Слова старца приободрили ее, и она понеслась вскачь по городам и годам, принялась рассказывать о своих родителях, о слепом пане Скальском, до сих пор омрачающем ее сны, о том, как она ушла от него к Эзре, бродяге, скомороху, который и ее превратил в скиталицу.
Дыхание ксендза за ситцевой занавеской участилось, сделалось жарче и громче.
– Ты ждешь от него ребенка? – прохрипел ксендз.
Вопрос его застал Дануту врасплох. Чего-чего, а такой каверзы она от него не ждала.
– Нет, – сказала Данута. – Нет.
Вместо желанного облегчения от своей торопливой, по-детски искренней исповеди Данута вдруг испытала какое-то чувство щемящей, умноженной ложью, вины. Ей захотелось тут же от нее освободиться, чтобы она, эта вина, не угнетала и без того угнетенную душу.
– Он меня с ребенком бросит, – пожаловалась она на Эзру.
– Кто же тебе дороже? – спросил ксендз.
– Он.
– Он – ребенок или он – муж?
Она не ответила. Только почувствовала, как ее начинает бить озноб, то ли от прохлады – на дворе все-таки стоял сентябрь, – то ли от ее чрезмерной, губительной доверчивости.
– Молись, дочь моя! И уповай на Бога, – напутствовал ее ксендз.

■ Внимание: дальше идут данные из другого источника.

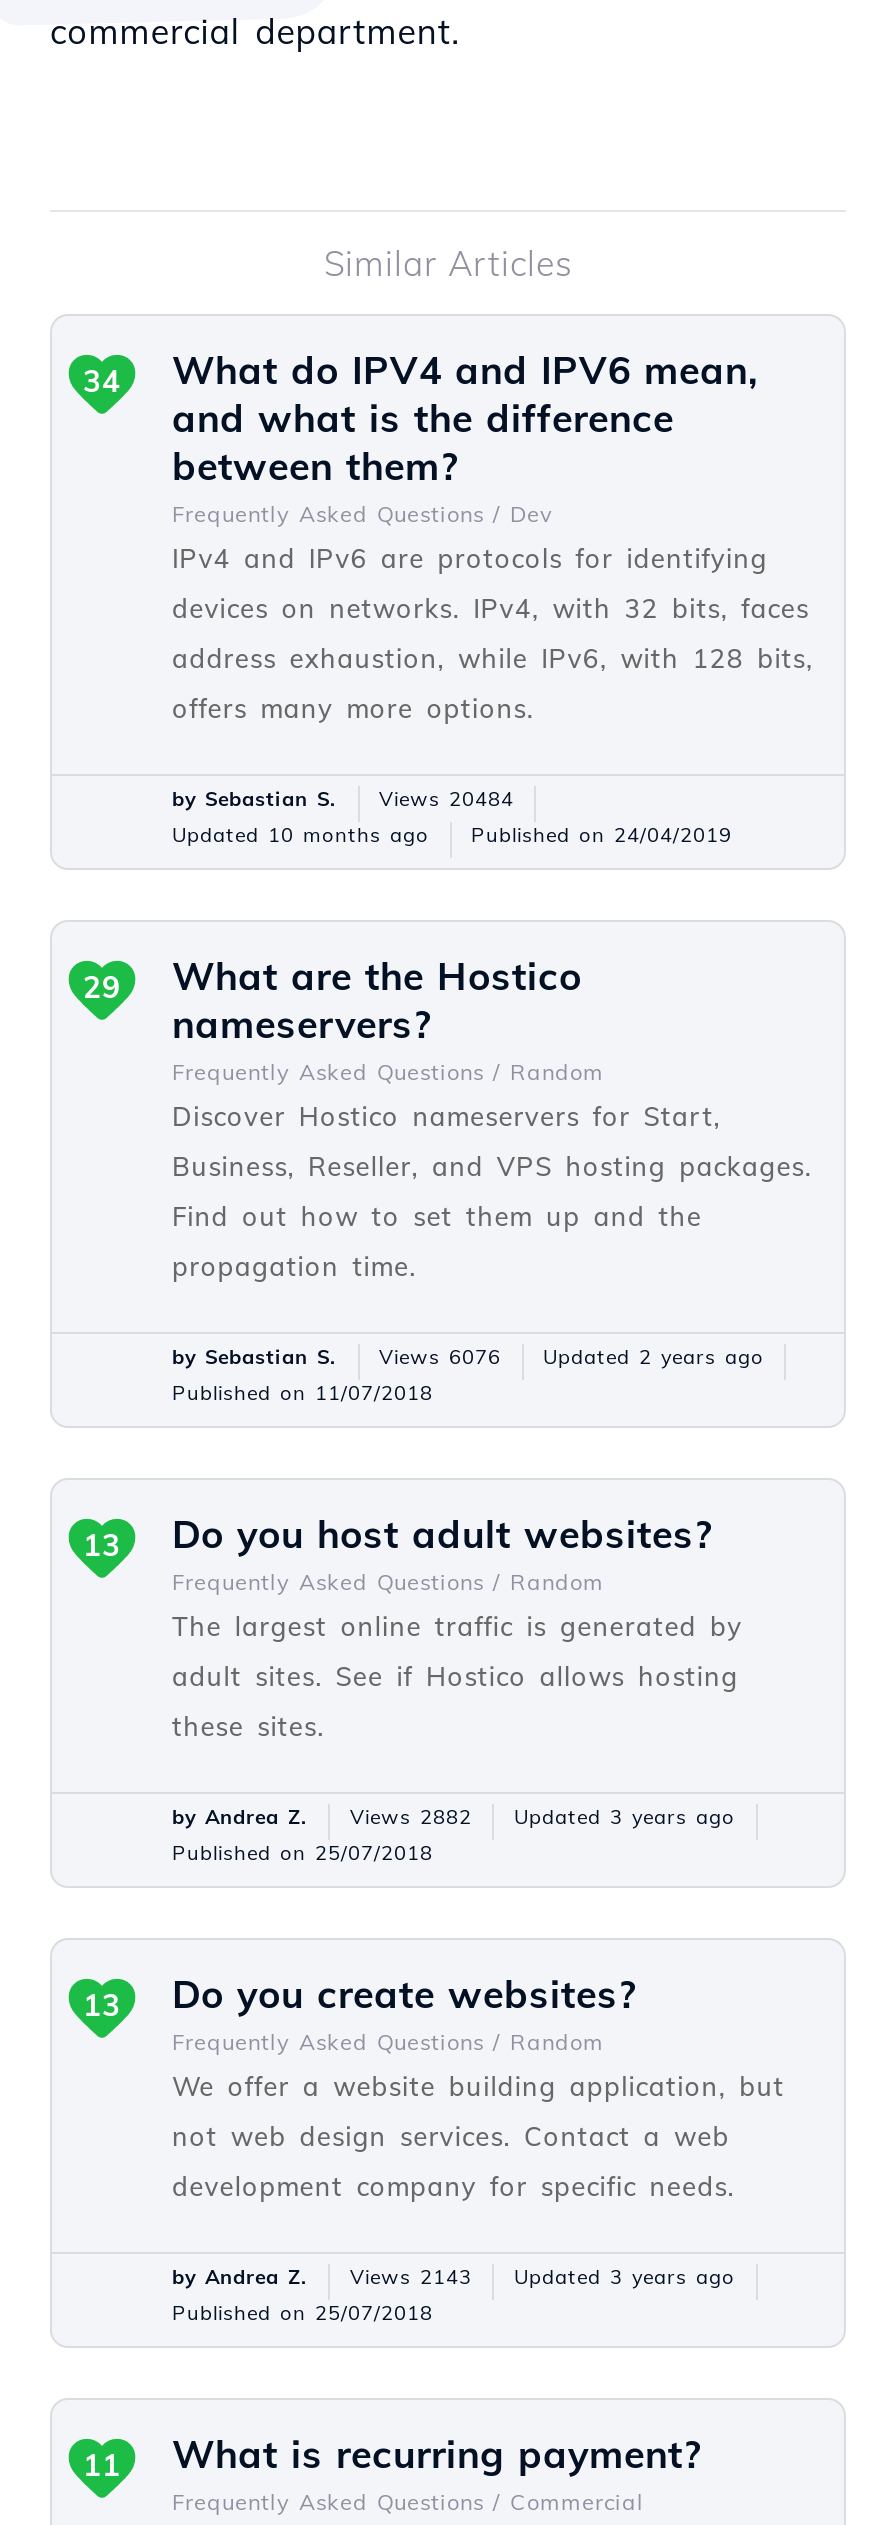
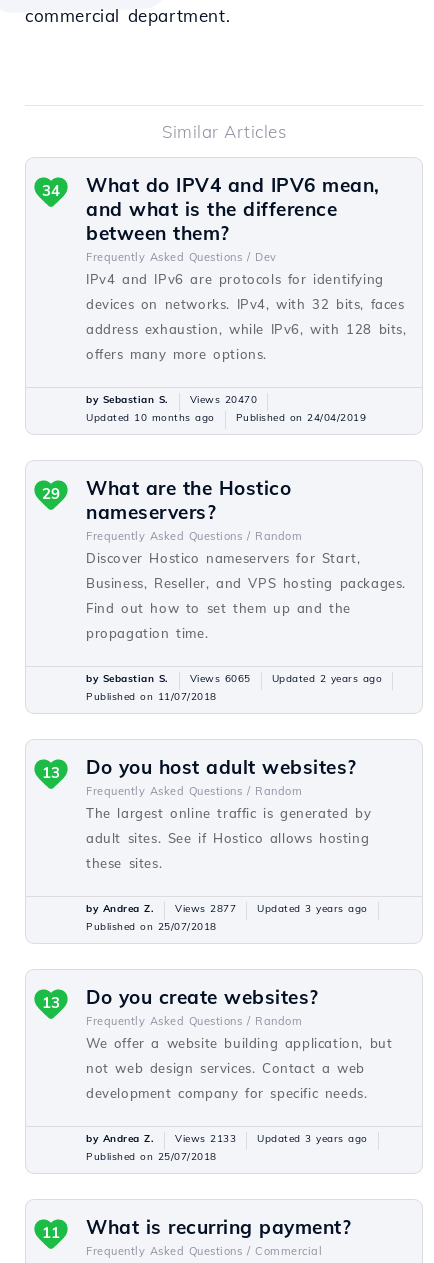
- by Sebastian S. Views 20484
+ by Sebastian S. Views 20470

- by Sebastian S. Views 6076 Updated 2 years ago
+ by Sebastian S. Views 6065 Updated 2 years ago

- by Andrea Z. Views 2882 Updated 3 years ago
+ by Andrea Z. Views 2877 Updated 3 years ago

- by Andrea Z. Views 2143 Updated 3 years ago
+ by Andrea Z. Views 2133 Updated 3 years ago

Он вышел из исповедальни и засеменил по листьям, устилавшим пол костела.
– Молись! – вздохнул он.
Ксендз шел медленно, чувствуя за собой дыхание Дануты, которая в ту минуту, наверно, была для него не грешницей, даже не женщиной, а тенью оголившейся яблони, падавшей на его сутулые, ссохшиеся плечи, не привыкшие ни к какой земной ноше.